La llegada de decenas de miles de personas migrantes a Ceuta ha desencadenado una ofensiva coordinada de la ultraderecha internacional contra el Gobierno de Pedro Sánchez y sus políticas migratorias. El presidente de Estados Unidos, Donald Trump, y dirigentes de los principales partidos europeos de extrema derecha han aprovechado las imágenes de la frontera para presentar la migración como una amenaza y reclamar más dureza en el control fronterizo. La crisis, que ha dejado al menos 57 personas fallecidas, se ha convertido en la última baza del mandatario estadounidense para atacar a España.
Trump aludió el viernes a las imágenes de Ceuta en una entrevista con Fox News. «Es terrible. Recordad esa imagen. Esto es lo que nos va a pasar en los próximos tres años si el bando equivocado llega al poder», dijo. El Departamento de Estado aseguró después que la situación en la ciudad autónoma «es el resultado directo de los esfuerzos deliberados del Gobierno español para facilitar y promover la migración ilegal masiva hacia Europa».
La portavoz adjunta de la Casa Blanca, Anna Kelly, insistió en que Trump «lleva mucho tiempo advirtiendo a Europa de lo que ocurrirá si sigue aplicando políticas de extrema izquierda y globalistas, incluida la facilitación de la migración masiva». En su opinión, España y otros países que han adoptado «esta filosofía destructiva» deberían rectificar de inmediato o arriesgarse a su propio declive.
El presidente del Gobierno español, Pedro Sánchez, ha acusado a varios gobiernos europeos de atacar a España y ha pedido una reunión de urgencia de ministros de Interior para abordar la situación.
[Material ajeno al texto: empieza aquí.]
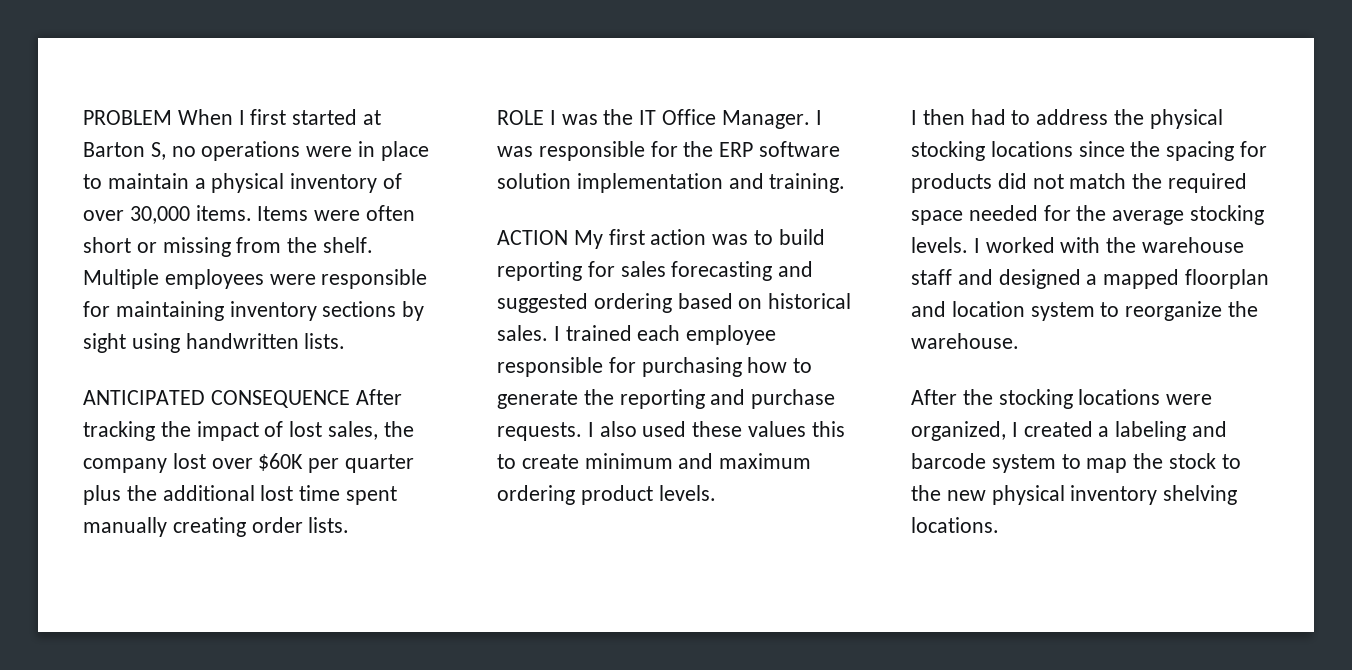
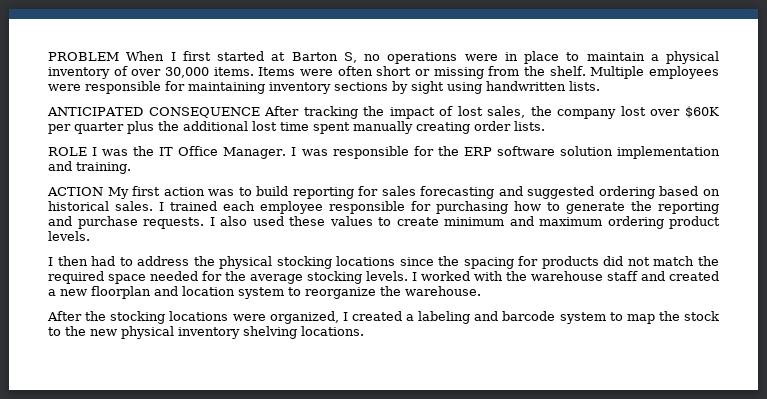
- I also used these values this to create minimum and maximum ordering product levels.
+ I also used these values to create minimum and maximum ordering product levels.
- I worked with the warehouse staff and designed a mapped floorplan and location system to reorganize the warehouse.
+ I worked with the warehouse staff and created a new floorplan and location system to reorganize the warehouse.

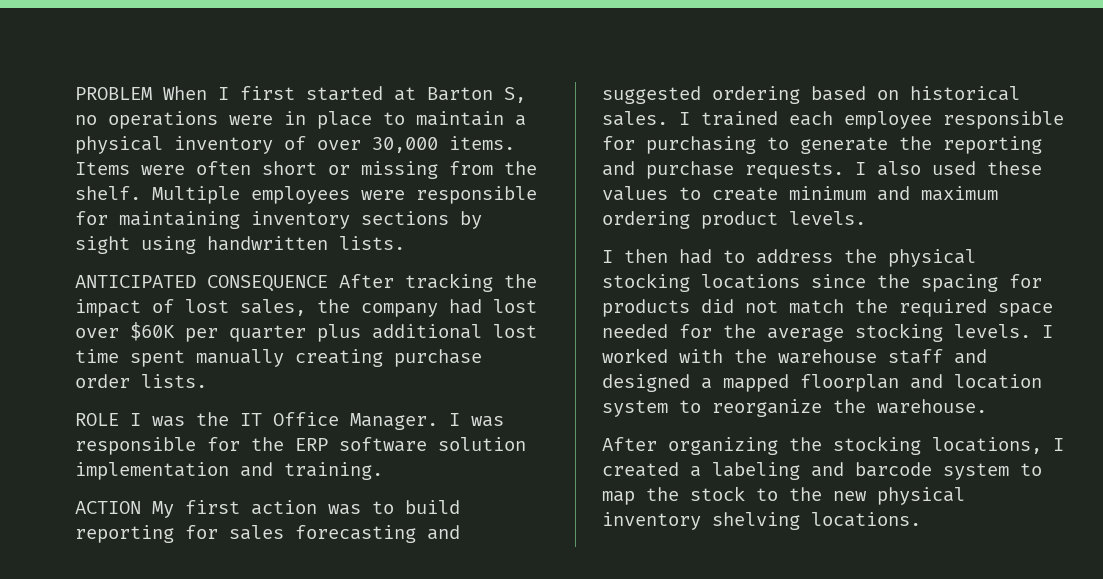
- ANTICIPATED CONSEQUENCE After tracking the impact of lost sales, the company lost over $60K per quarter plus the additional lost time spent manually creating order lists.
+ ANTICIPATED CONSEQUENCE After tracking the impact of lost sales, the company had lost over $60K per quarter plus additional lost time spent manually creating purchase order lists.
- I trained each employee responsible for purchasing how to generate the reporting and purchase requests.
+ I trained each employee responsible for purchasing to generate the reporting and purchase requests.
- I worked with the warehouse staff and created a new floorplan and location system to reorganize the warehouse.
+ I worked with the warehouse staff and designed a mapped floorplan and location system to reorganize the warehouse.
- After the stocking locations were organized, I created a labeling and barcode system to map the stock to the new physical inventory shelving locations.
+ After organizing the stocking locations, I created a labeling and barcode system to map the stock to the new physical inventory shelving locations.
El episodio se produce después de un año y medio de tensiones entre Washington y Madrid y también ha sido instrumentalizado para justificar la dura campaña de deportaciones impulsada por Trump, marcada por denuncias de abusos y un endurecimiento inédito de las detenciones y deportaciones del ICE. En 2024, la promesa de combatir la inmigración irregular fue uno de los pilares de su campaña electoral, y la crisis de Ceuta puede ayudarle a canalizar el malestar social por el aumento del coste de la vida.
Mientras España se ha convertido en un país incómodo para la Administración Trump, al otro lado de la valla de Ceuta, Washington cuenta con un gran aliado. La relación entre el rey de Marruecos, Mohammed VI, y Estados Unidos se ha consolidado durante el segundo mandato del republicano. Marruecos fue uno de los primeros países árabes en sumarse a los Acuerdos de Abraham para normalizar relaciones con Israel y, en 2020, Trump reconoció la soberanía marroquí sobre el Sáhara Occidental.
La ultraderecha europea también aprovechó la ocasión para lanzar durante toda la jornada del viernes una campaña en redes sociales bajo el mismo guion. Dirigentes ultras reclamaron excluir a España del espacio Schengen, hablaron de «invasión» y advirtieron de que las personas que llegaron a Ceuta acabarían desplazándose al resto de Europa, aunque decenas de miles regresaron a Marruecos al día siguiente. El comisario europeo de Interior y Migraciones, Magnus Brunner, desmintió que se estén produciendo desplazamientos desde Ceuta hacia el continente europeo ni hacia otros Estados miembros.
Para la politóloga Anna López, doctora en Ciencia Política y autora de «La extrema derecha en Europa», ese discurso no sirve para proteger las fronteras. En su opinión, hablar de invasión, presentar a todos los migrantes como delincuentes y sembrar el miedo sin pruebas solo alimenta la xenofobia y la polarización, y la irresponsabilidad también tiene consecuencias.
Italia fue uno de los primeros países en reaccionar. El viernes por la tarde decidió reintroducir controles en puertos y aeropuertos con España, una medida que implica una suspensión temporal del espacio Schengen, aunque después matizó que los registros serán aleatorios y solo para ciudadanos no europeos. Ya el jueves, la primera ministra, Giorgia Meloni, y su ministro de Asuntos Exteriores, Antonio Tajani, se habían mostrado partidarios de cerrar el espacio Schengen a España. Esa postura llevó al ministro español de Asuntos Exteriores, José Manuel Albares, a convocar al embajador italiano en Madrid.
El sábado, Italia encabezaba, junto a Dinamarca y otros veinte países europeos, la petición de una reunión extraordinaria de ministros de Interior de la Unión Europea para analizar la crisis de Ceuta y acordar una respuesta coordinada. La carta reclama, entre otras medidas, reforzar el apoyo de Frontex y mejorar la cooperación de la UE con Marruecos en el control de la frontera exterior.